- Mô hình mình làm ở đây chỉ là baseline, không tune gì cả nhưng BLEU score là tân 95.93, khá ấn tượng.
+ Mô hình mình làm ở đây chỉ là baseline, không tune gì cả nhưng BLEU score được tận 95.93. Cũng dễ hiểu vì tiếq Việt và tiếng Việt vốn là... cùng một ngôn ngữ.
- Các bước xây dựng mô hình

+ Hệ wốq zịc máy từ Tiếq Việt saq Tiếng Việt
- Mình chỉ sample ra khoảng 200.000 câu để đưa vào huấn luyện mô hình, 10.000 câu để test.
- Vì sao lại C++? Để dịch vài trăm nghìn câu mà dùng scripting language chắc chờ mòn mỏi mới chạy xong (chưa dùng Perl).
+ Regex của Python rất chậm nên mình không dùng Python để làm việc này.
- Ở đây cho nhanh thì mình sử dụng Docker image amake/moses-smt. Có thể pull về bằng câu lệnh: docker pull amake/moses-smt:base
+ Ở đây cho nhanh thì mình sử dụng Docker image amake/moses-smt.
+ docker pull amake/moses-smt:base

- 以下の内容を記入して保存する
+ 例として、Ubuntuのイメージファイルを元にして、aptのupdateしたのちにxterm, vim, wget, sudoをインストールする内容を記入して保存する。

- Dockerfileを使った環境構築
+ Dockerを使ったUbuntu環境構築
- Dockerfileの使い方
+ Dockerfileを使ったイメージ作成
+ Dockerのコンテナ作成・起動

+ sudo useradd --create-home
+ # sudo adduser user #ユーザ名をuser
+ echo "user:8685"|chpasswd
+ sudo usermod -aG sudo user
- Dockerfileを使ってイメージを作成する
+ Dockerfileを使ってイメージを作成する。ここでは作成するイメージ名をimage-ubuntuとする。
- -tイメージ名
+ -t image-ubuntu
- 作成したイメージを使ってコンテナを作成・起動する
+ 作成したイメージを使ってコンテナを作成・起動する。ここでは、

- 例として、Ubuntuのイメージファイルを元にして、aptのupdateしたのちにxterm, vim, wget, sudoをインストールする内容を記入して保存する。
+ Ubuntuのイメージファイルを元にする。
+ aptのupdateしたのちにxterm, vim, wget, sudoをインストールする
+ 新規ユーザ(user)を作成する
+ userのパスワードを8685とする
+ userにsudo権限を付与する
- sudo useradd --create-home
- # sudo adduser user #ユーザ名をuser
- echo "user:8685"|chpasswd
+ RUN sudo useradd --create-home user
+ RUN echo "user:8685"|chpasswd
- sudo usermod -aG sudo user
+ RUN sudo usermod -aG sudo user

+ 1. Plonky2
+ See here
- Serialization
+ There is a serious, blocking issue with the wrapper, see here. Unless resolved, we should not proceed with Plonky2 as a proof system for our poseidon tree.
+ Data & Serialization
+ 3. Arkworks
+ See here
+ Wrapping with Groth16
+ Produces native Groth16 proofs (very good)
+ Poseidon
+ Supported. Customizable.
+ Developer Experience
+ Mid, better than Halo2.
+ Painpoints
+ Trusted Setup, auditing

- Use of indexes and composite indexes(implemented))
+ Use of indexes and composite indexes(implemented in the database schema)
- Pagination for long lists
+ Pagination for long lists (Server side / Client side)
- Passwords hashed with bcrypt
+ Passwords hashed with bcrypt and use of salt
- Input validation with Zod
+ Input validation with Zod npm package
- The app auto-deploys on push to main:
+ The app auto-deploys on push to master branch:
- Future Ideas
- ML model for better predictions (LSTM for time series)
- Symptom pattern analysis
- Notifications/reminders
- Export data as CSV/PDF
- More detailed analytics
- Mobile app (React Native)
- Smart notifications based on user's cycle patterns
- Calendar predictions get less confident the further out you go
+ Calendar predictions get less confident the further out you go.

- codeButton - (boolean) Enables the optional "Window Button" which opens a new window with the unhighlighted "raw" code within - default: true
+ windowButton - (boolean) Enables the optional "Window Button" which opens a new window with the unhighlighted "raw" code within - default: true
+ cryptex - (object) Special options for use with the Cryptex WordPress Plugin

> _WORK ITEM_
Across the whole listing, show each line where the word "deploys" occurs.

> _TASK OUTPUT_
- The app auto-deploys on push to main:
+ The app auto-deploys on push to master branch:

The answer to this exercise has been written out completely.